Each line in the entries below that holds the string "family" is to be listed.

Items listed in a dataset
________
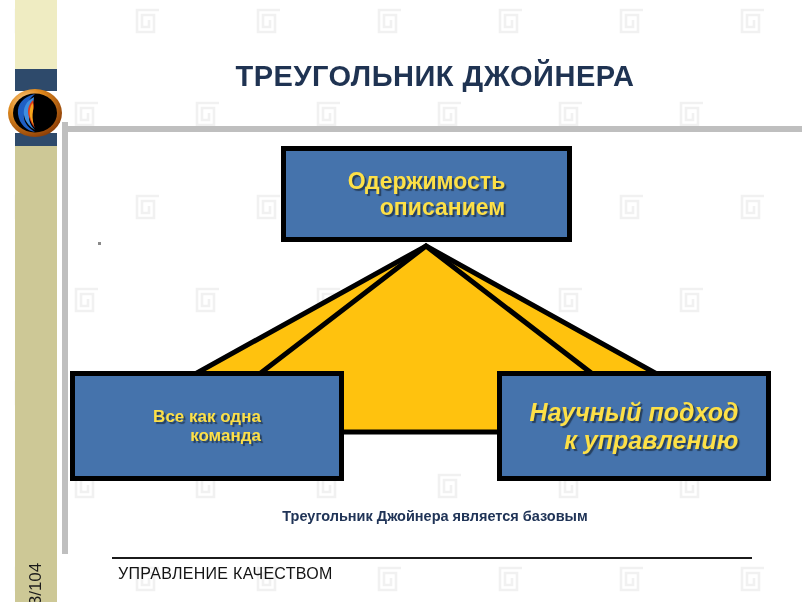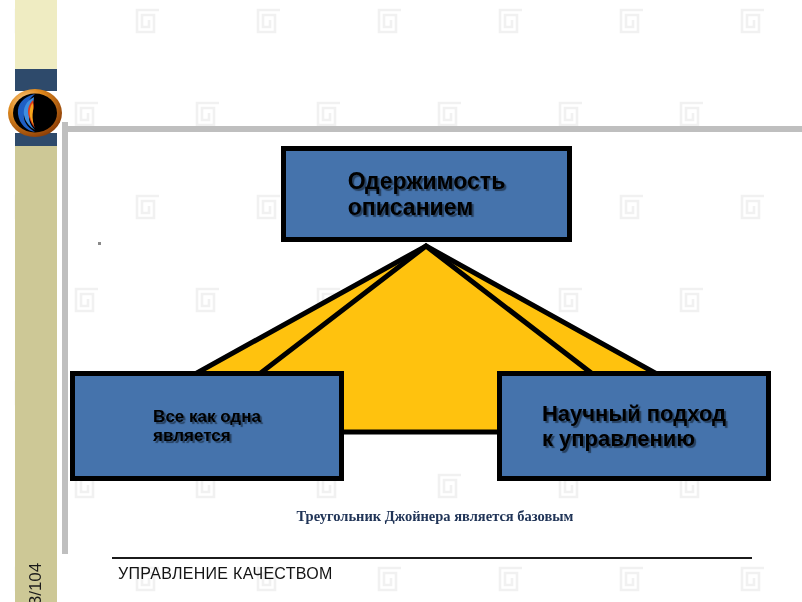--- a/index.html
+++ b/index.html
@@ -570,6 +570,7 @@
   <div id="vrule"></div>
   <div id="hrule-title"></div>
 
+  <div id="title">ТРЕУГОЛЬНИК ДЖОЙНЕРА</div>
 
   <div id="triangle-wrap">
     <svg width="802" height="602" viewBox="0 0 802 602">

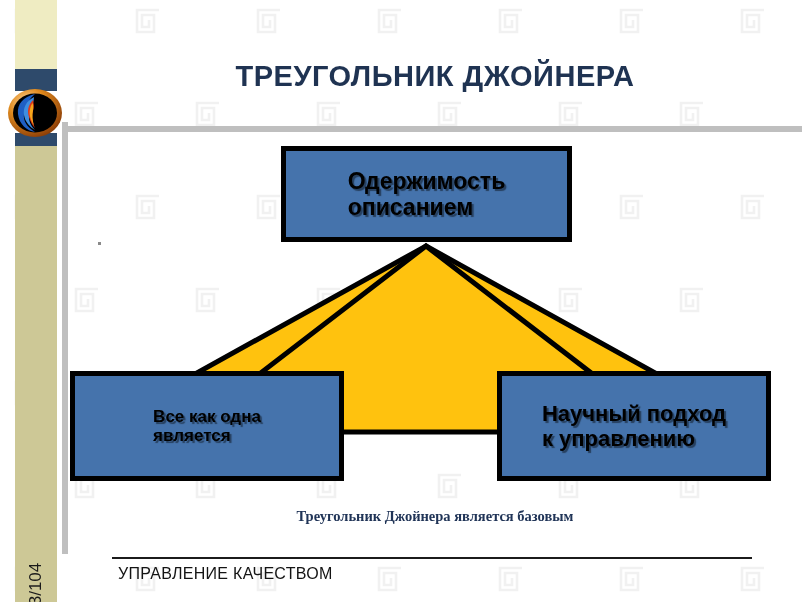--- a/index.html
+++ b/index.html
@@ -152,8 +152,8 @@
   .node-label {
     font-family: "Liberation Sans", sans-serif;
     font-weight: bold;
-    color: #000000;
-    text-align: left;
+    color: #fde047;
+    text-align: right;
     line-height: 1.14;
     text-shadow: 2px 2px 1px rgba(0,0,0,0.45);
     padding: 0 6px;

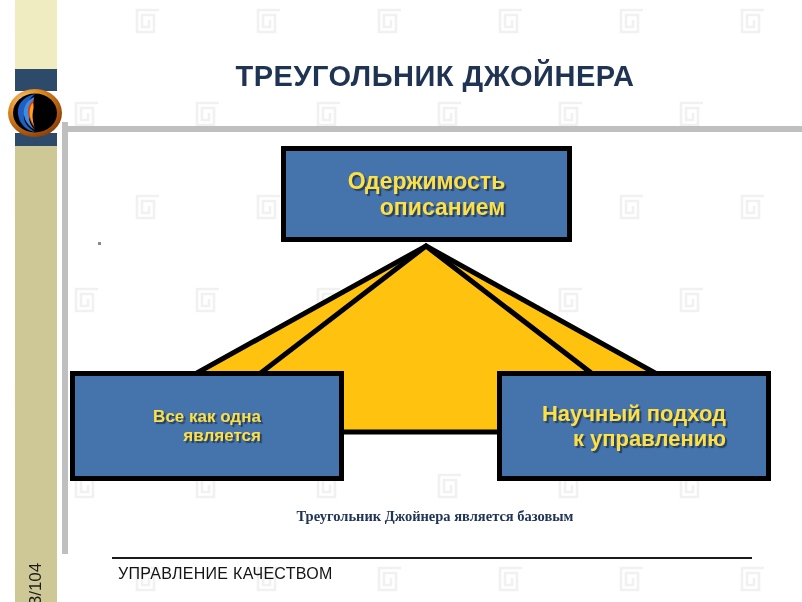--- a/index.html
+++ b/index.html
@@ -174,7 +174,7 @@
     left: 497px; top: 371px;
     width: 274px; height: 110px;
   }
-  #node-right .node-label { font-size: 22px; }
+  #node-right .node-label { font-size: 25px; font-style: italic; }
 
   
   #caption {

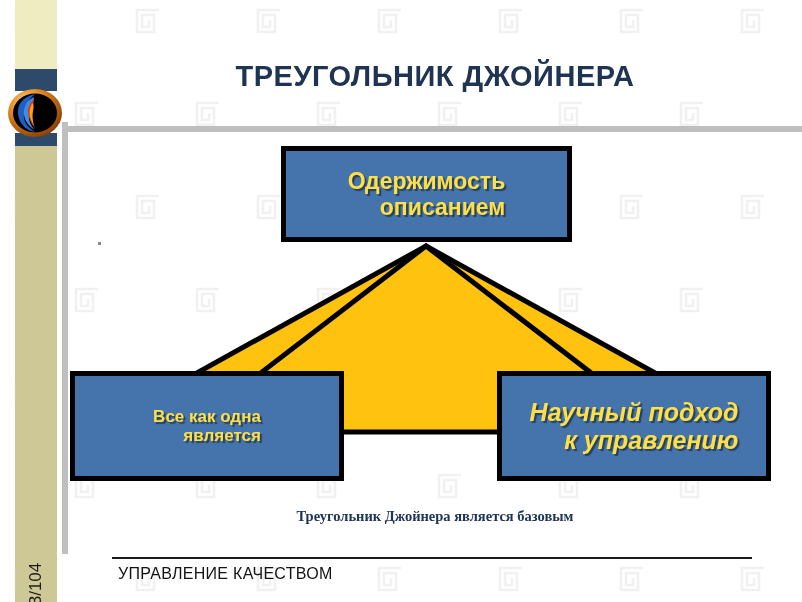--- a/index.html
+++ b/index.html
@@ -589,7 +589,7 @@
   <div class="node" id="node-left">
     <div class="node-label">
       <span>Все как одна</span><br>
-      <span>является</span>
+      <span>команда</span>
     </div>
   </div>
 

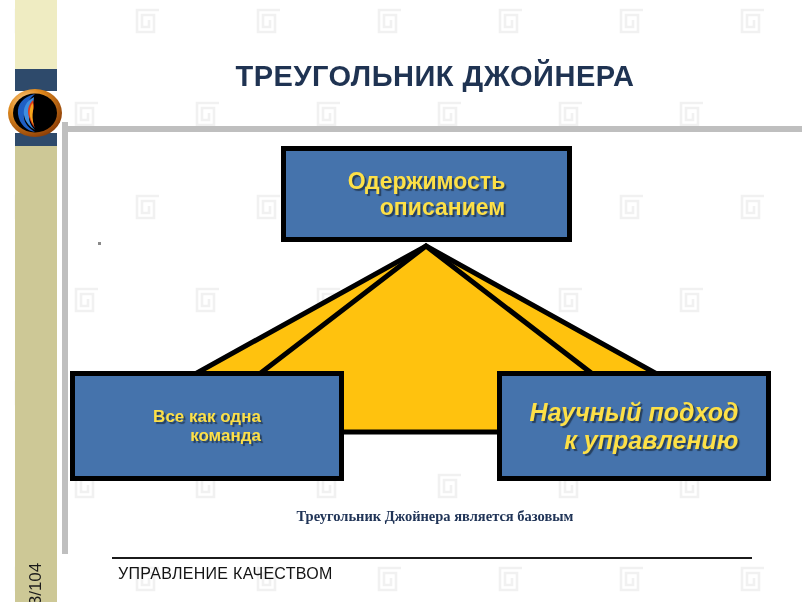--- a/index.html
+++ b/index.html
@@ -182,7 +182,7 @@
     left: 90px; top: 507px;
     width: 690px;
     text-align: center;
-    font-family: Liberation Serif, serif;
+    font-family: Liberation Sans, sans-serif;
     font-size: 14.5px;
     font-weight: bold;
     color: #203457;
________
→ Result of the task:
     font-family: "Liberation Sans", sans-serif;
-    font-family: Liberation Serif, serif;
+    font-family: Liberation Sans, sans-serif;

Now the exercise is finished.